Luckin Coffee, the largest coffee chain in China, posted 1.2% company-owned same-store sales growth for 4q25, which is weak.
During earnings call, Luckin says China’s coffee market is still in a rapid growing phase – is that so?
I think there is still room, but current “coffee intensity” is already like in a mature stage.
Starbucks reward members (35mn) consume 3-5 cups per month.
Luckin members consumes close to 342mn cups per month in 2025 (4.1bn cups annually) and close to 100mn monthly transacting consumers, which translate to over 3 cups per customer per month approximately.
Why there is still room (but may be hard to penetrate)?

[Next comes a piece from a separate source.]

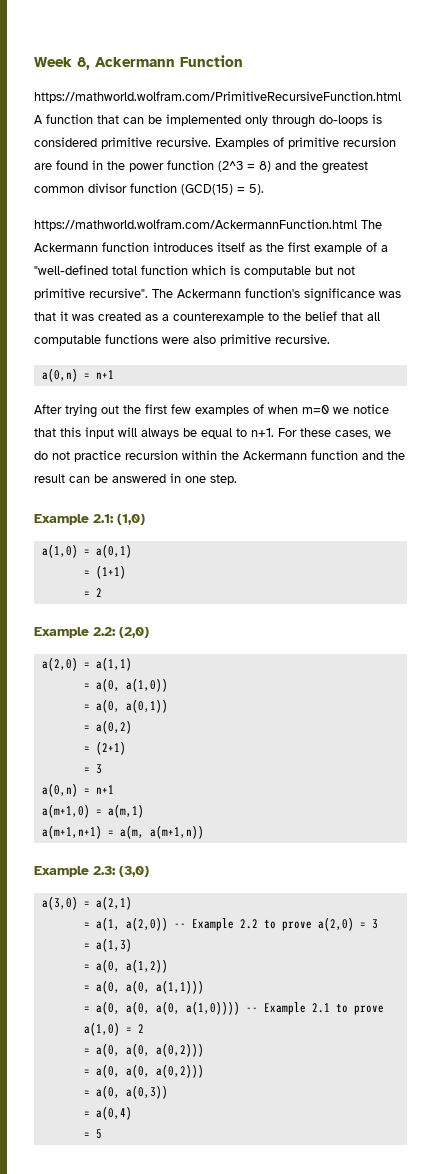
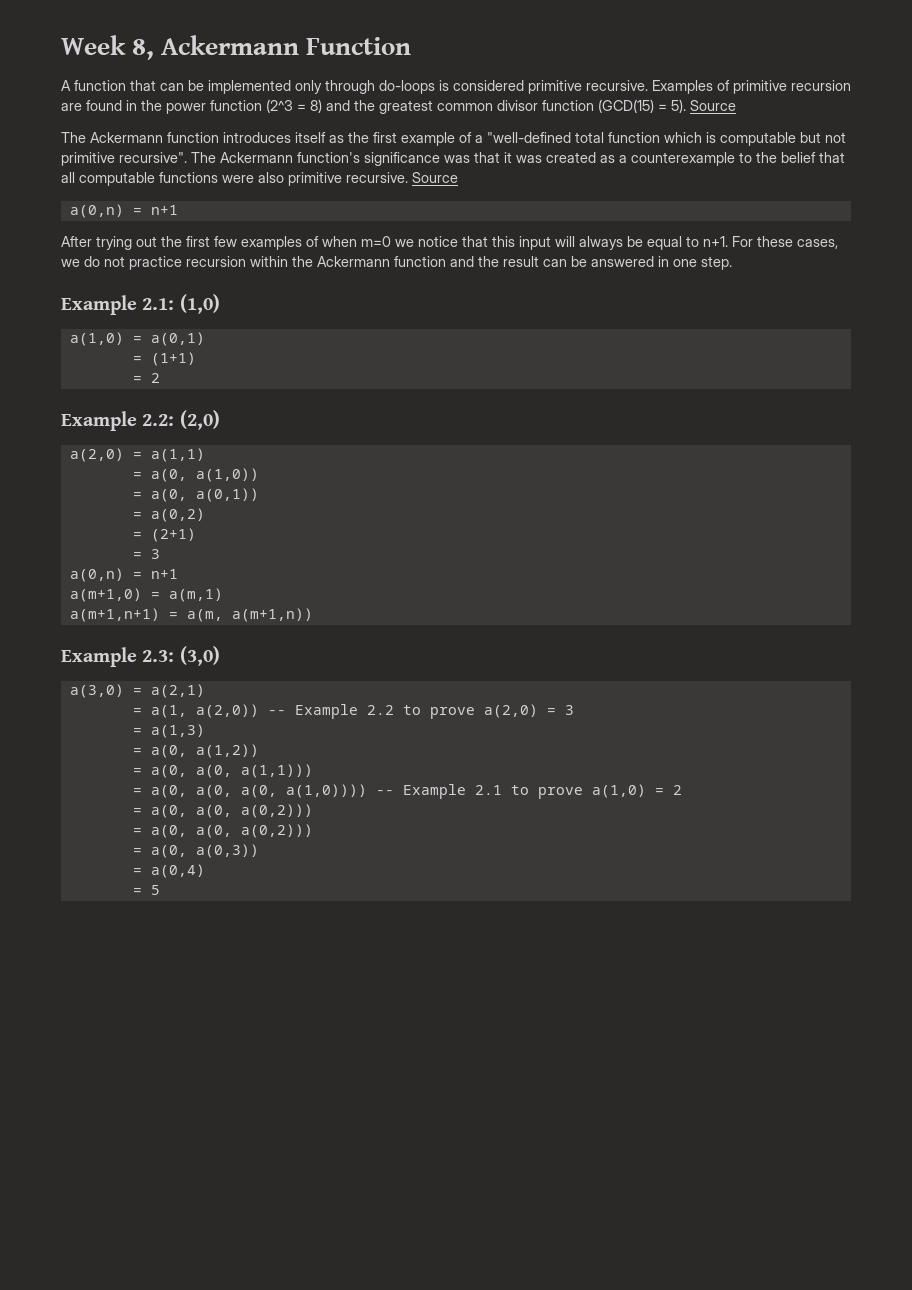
[34,91,401,103] https://mathworld.wolfram.com/PrimitiveRecursiveFunction.html -> (412, 46) none
[34,219,357,231] // https://mathworld.wolfram.com/AckermannFunction.html -> [690,100,736,111] Source //
(330, 339) none -> [412,172,458,183] Source

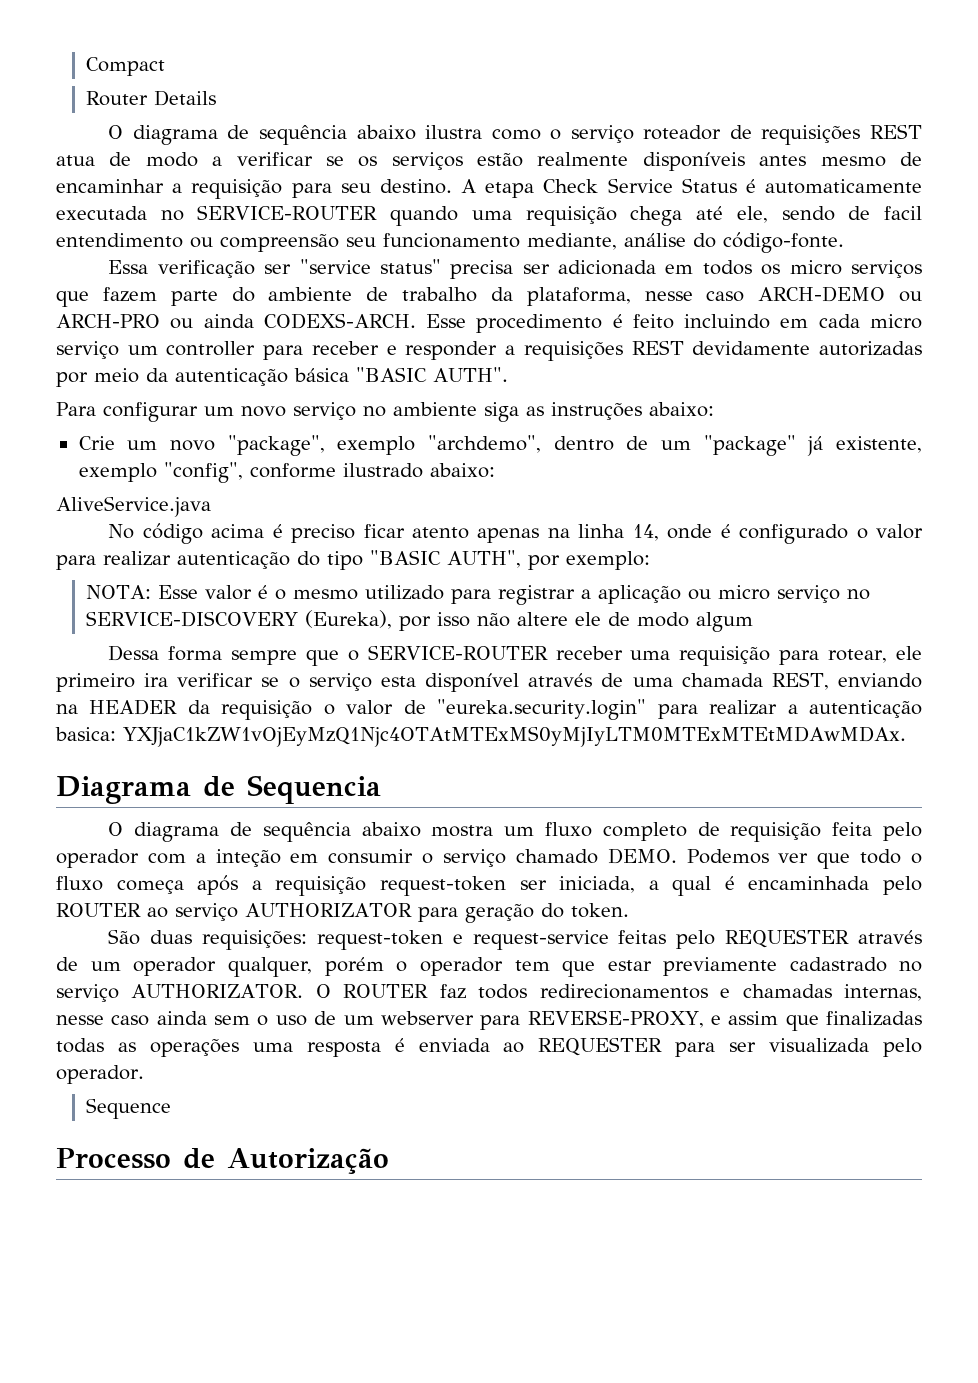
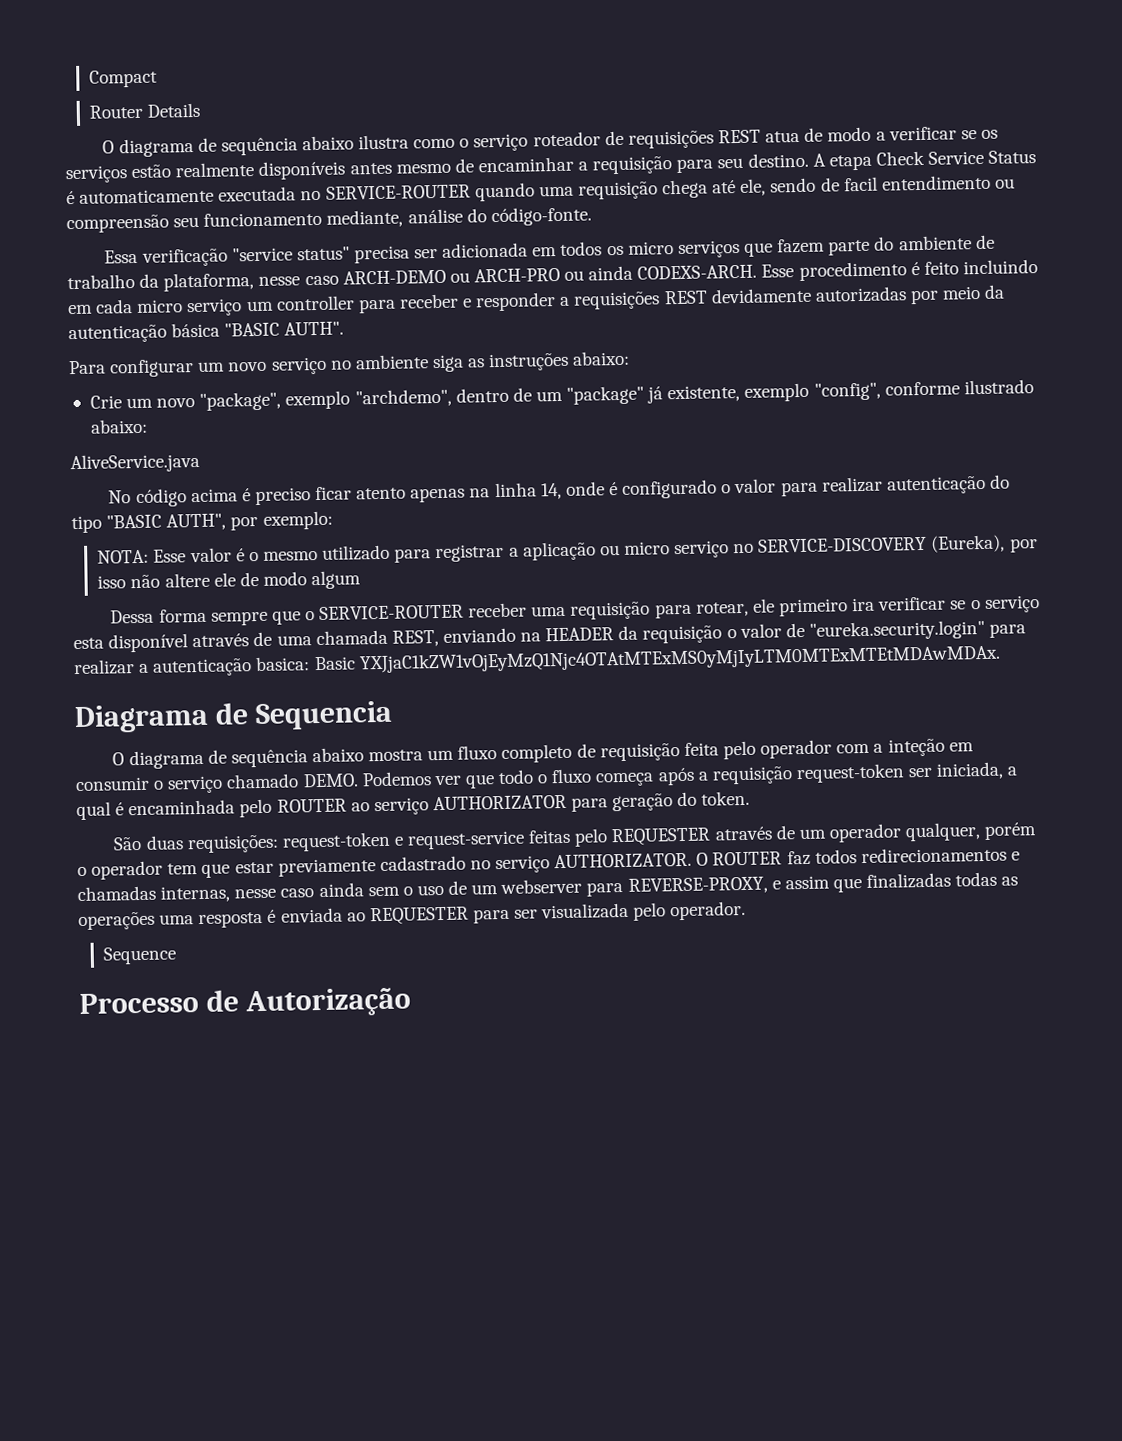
[264,264,292,274] ser -> (228, 257) none
(116, 734) none -> [313,656,356,671] Basic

1) Luckin’s 450mn customer base means there could be 1.5x to 2x room in China, excluding children and elderly.
2) If Starbucks can get 16k stores in US, Luckin may get up to 4x of that which is over 60k stores in China, or 2x from current 30k stores.
3) Starbucks Reward member is an underestimation of active consumers of Starbucks, which could be like 70-90mn. 4x of that gives you 210-360mn potential which is 2-3x from current 100mn for Luckin.
Why hard to penetrate?
1) lower-hanging fruit / easy regions already have footprint.
2) China has more “layers” of consumers; thus hard to have one-size-fit-all offering. There are more competitions in China. Can’t handle price sensitive and premium customers together.